Hello everyone and welcome back to the Bookabet Legacy. I’m sorry that’s its been a while since my last update, but loads of things have conspired against me to prevent me updating! The biggest of which is the fact that my PC managed to get infected with a nasty virus and my Sims file needed to be reinstalled. Thank goodness for backup files though, so I haven’t lost any screenshots! The biggest problem with my game though was what turned out to be a patch or University Life glitch that blocked my store content from showing up, even after a reinstall and machine defragment. After much cussing, googling and forum browsing, I discovered a fix and it all seems to be fine. I’ve even discovered store content that I forgot I had! I haven’t loaded up the Bookabets since the reinstall, but fingers crossed that everything is as it should be!

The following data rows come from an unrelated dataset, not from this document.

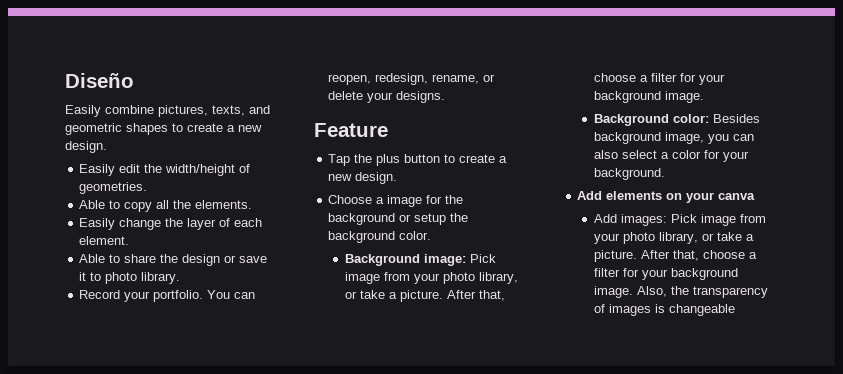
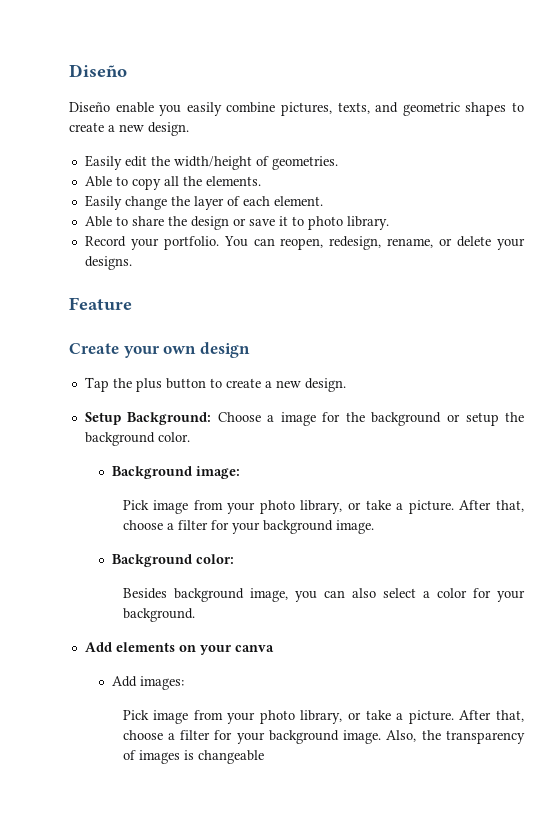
[65,105,101,117] Easily -> [69,102,222,116] Diseño enable you easily
(388, 130) none -> [69,342,250,358] // Create your own design
(398, 178) none -> [84,412,212,425] Setup Background:
(466, 260) none -> (240, 472) //
(709, 118) none -> (234, 559) //
(667, 220) none -> (184, 683) //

Anyway, enough of that. Last time, Arya and Adam travelled to China where our crazy little fairy was infected with a dose of full moon lunacy. This led to her giving her brother a lunatic embrace which they both found far too … enjoyable for my liking!
Adam: Listen Arya. What happened in China stays in China. You tell anyone and I’ll go all Anti-Christ on you. Understand?
Arya: Who is this and what has it done with my brother?
I don’t know, but it looks like my normally mild mannered Adam is having a rough day. Also, I’ve just noticed something about Arya.
Is it just me, or is there a certain resemblance between Arya and Merida from Brave? Their hair and eye colour is exactly the same, and I think their nose and mouth are quite similar as well. I always knew my Arya was meant to be a princess!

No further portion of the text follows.